Task to complete: Say how many lines below contain the word "Venezuela". The number is the entire reply.
________________________
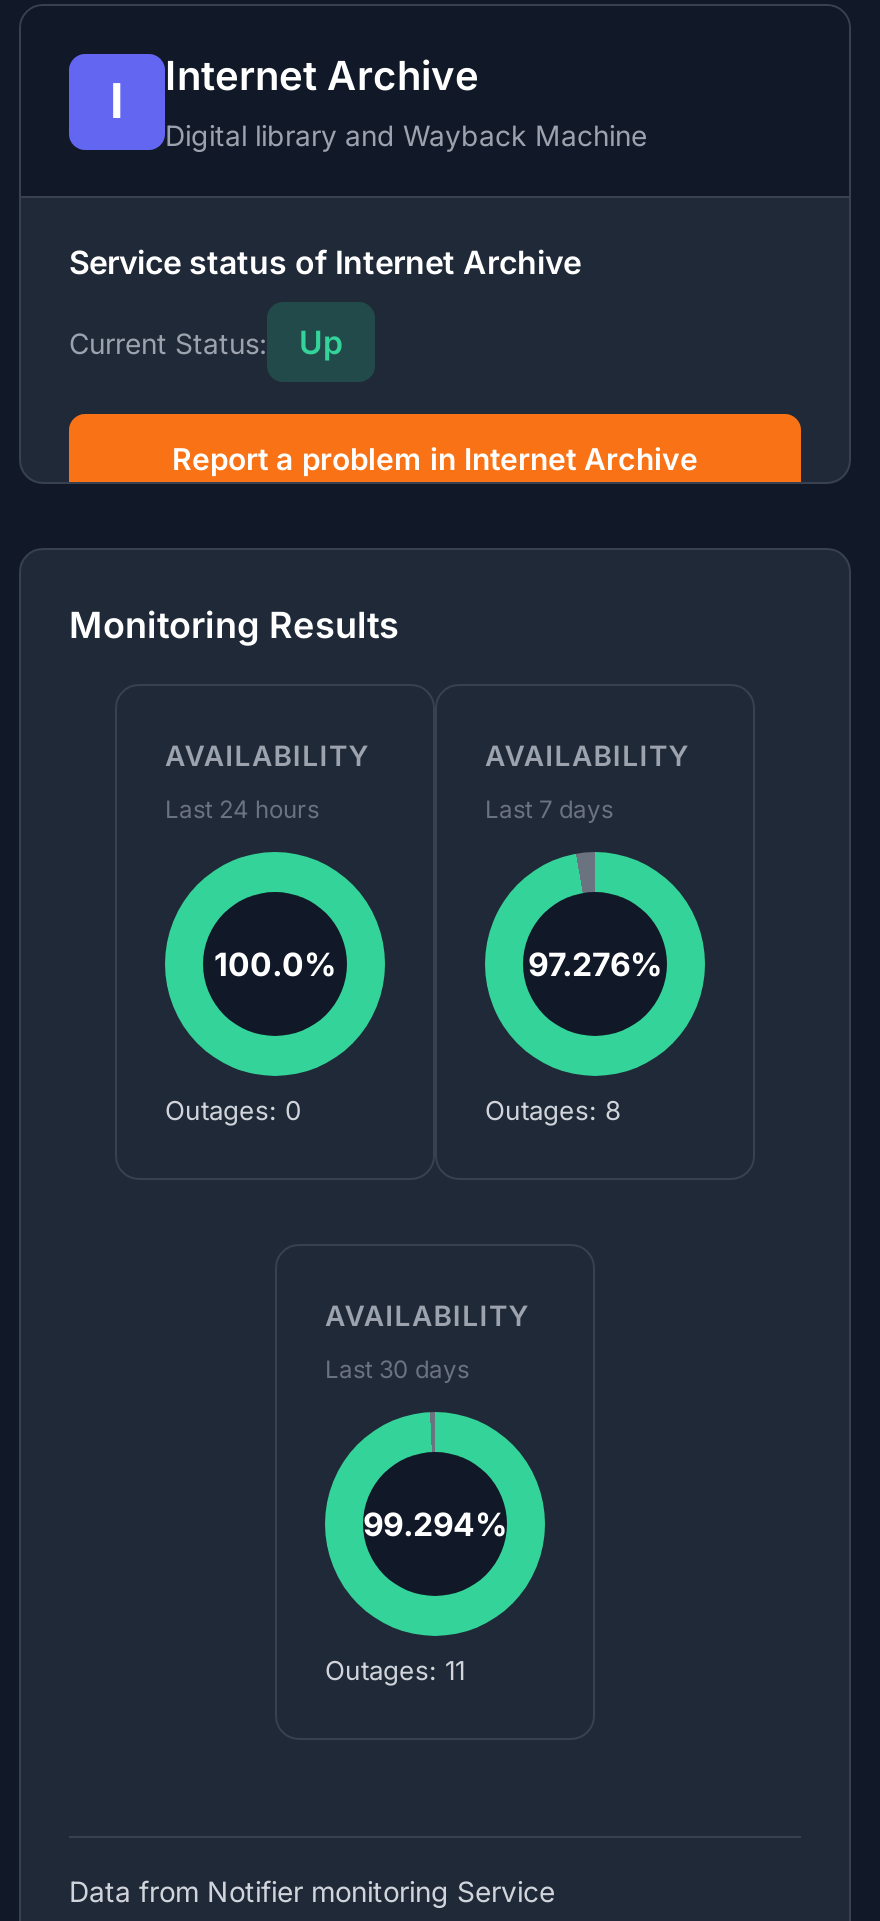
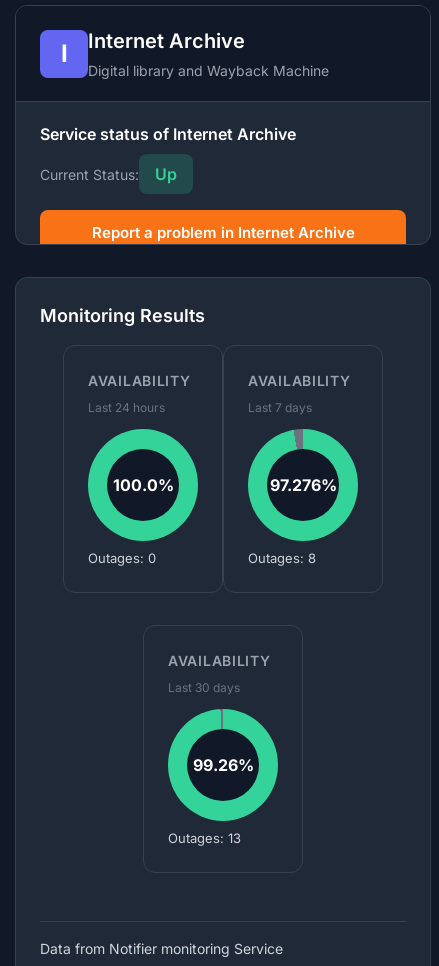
- 99.294%
+ 99.26%

- Outages: 11
+ Outages: 13
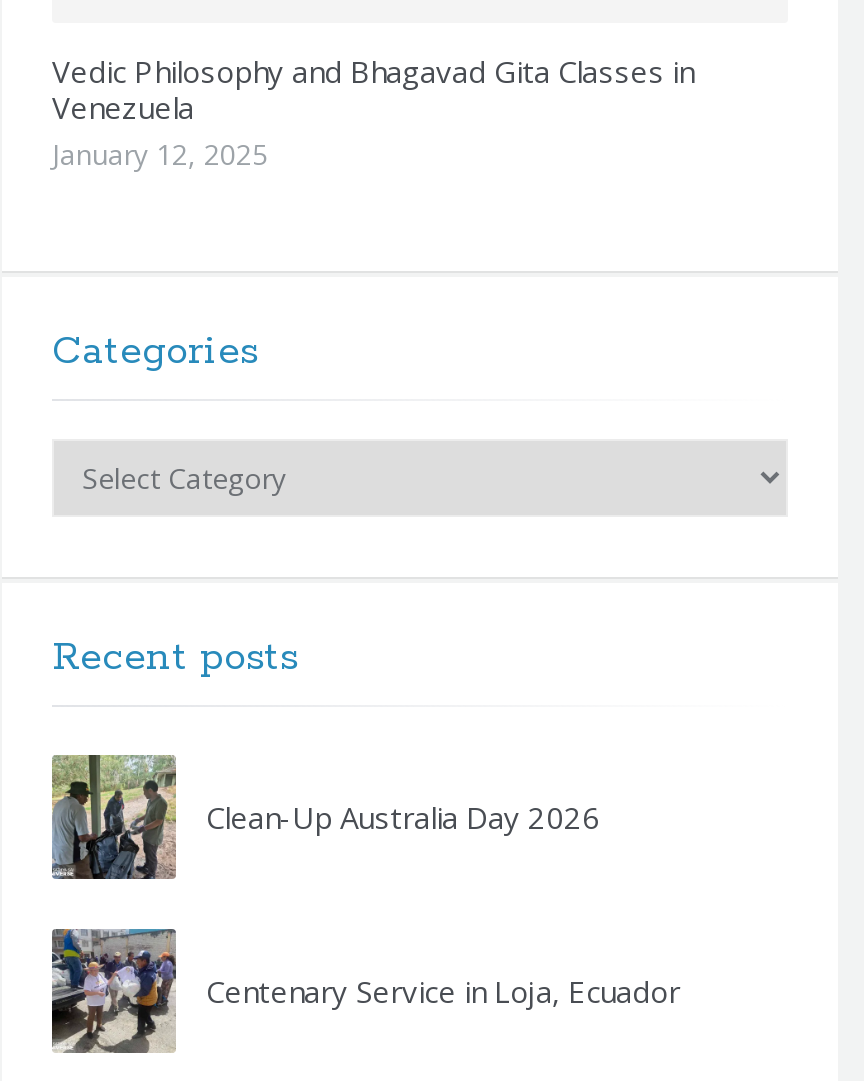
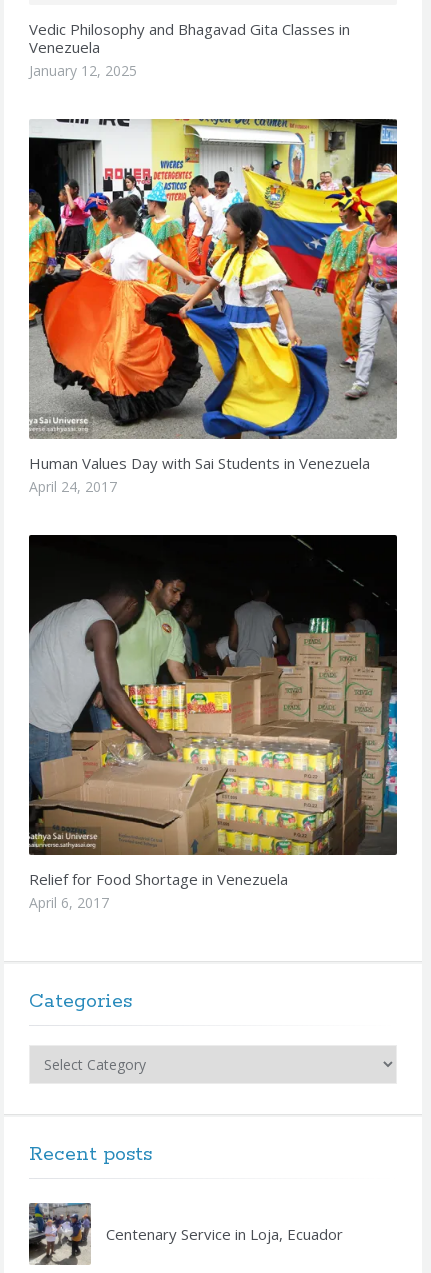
+ [image]
+ Human Values Day with Sai Students in Venezuela
+ April 24, 2017

+ [image]
+ Relief for Food Shortage in Venezuela
+ April 6, 2017

moved down: Categories | Recent posts

- [image]
- Clean-Up Australia Day 2026
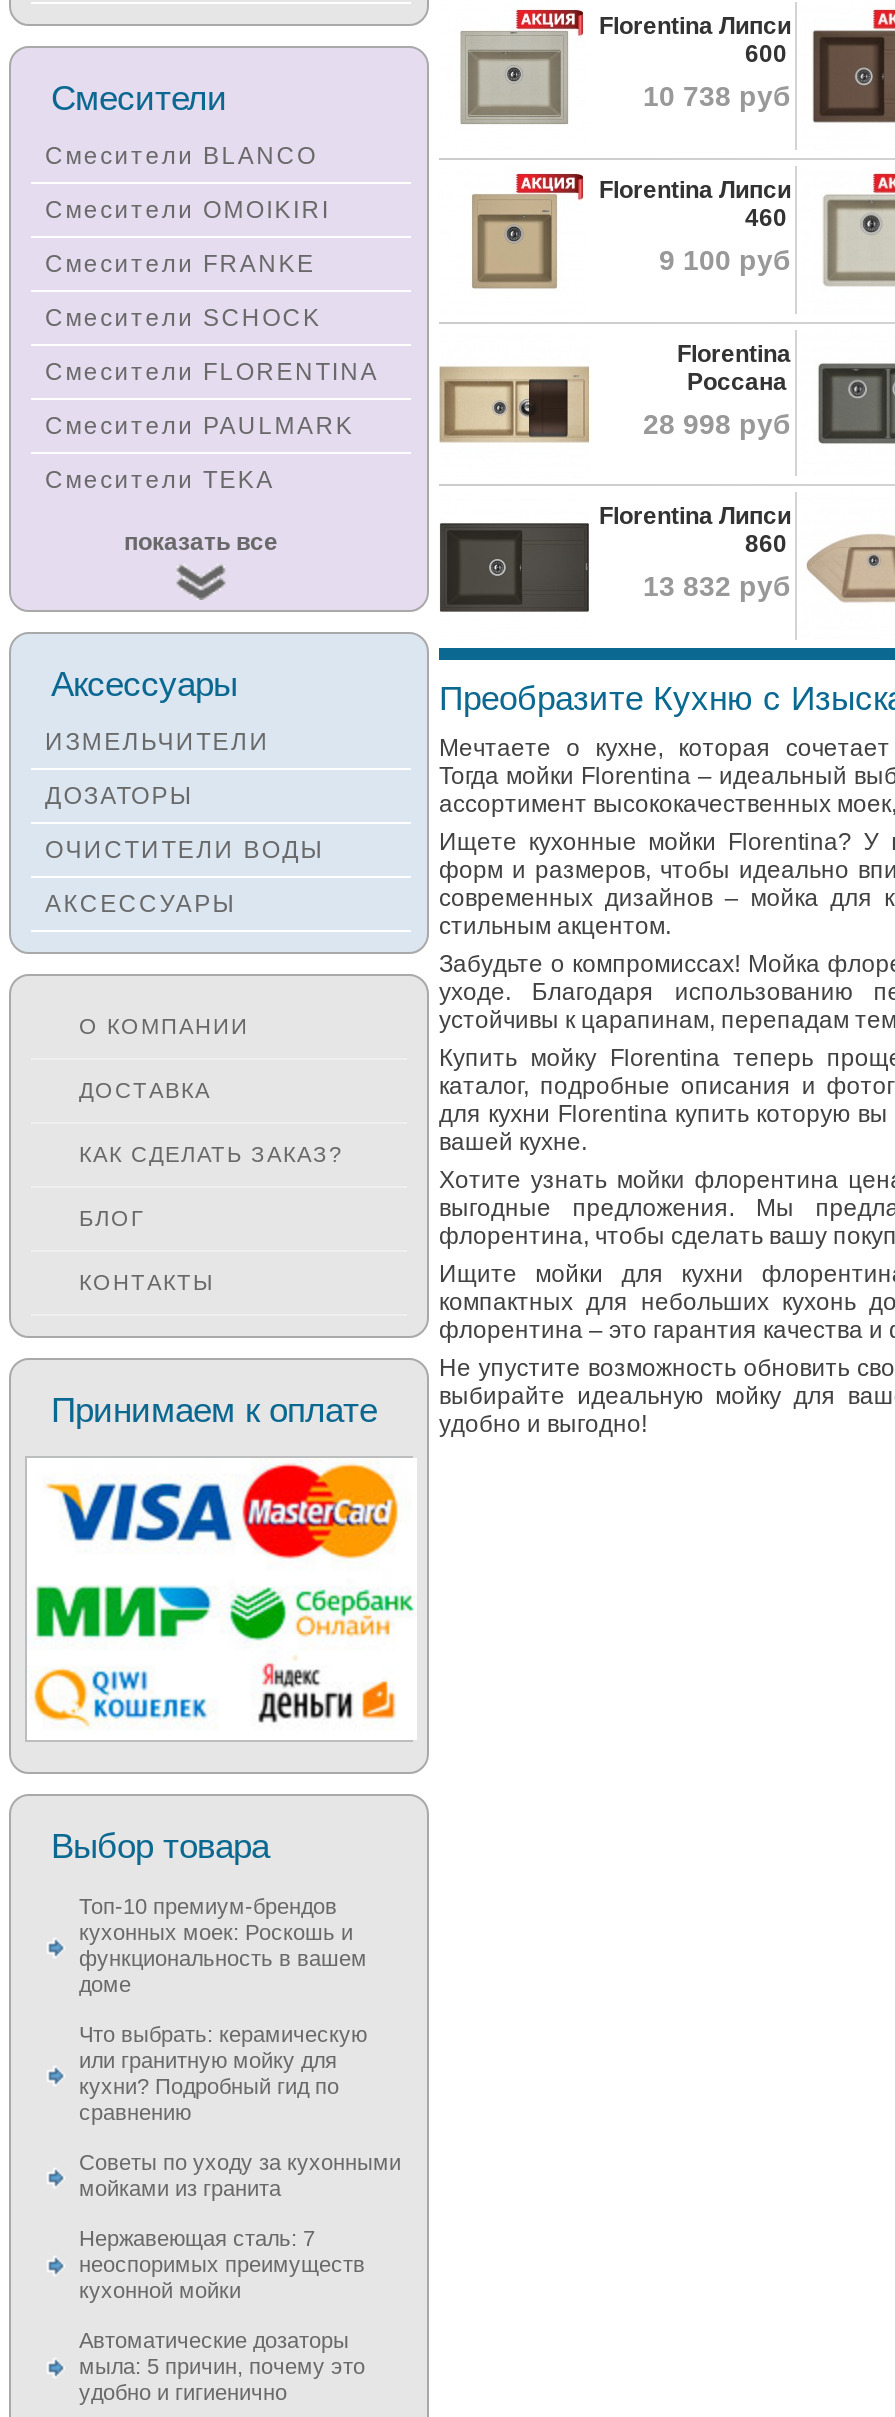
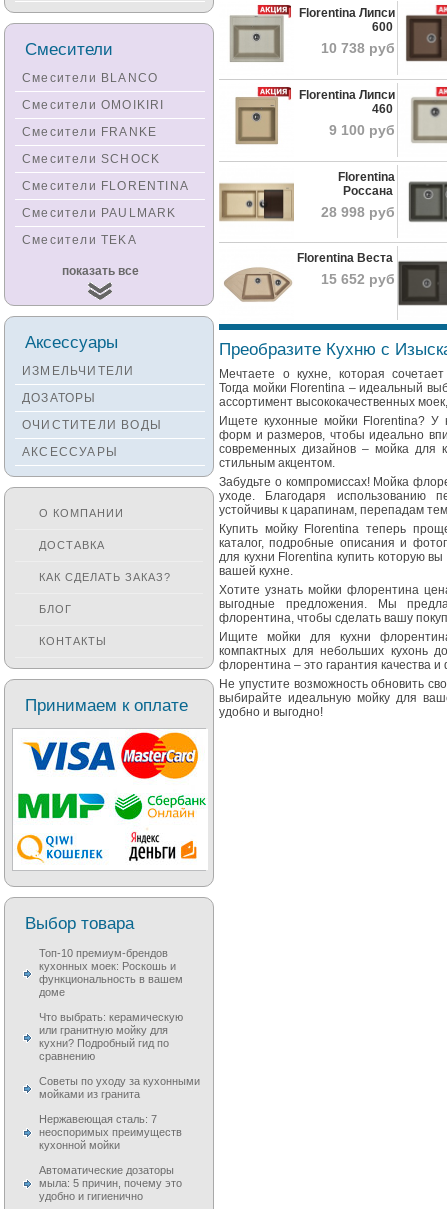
- [image]
- Florentina Липси
- 860
- 13 832 руб
+ [image]
+ Florentina Веста
+ 15 652 руб

- [image]
+ [image]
________________________
Reply: 2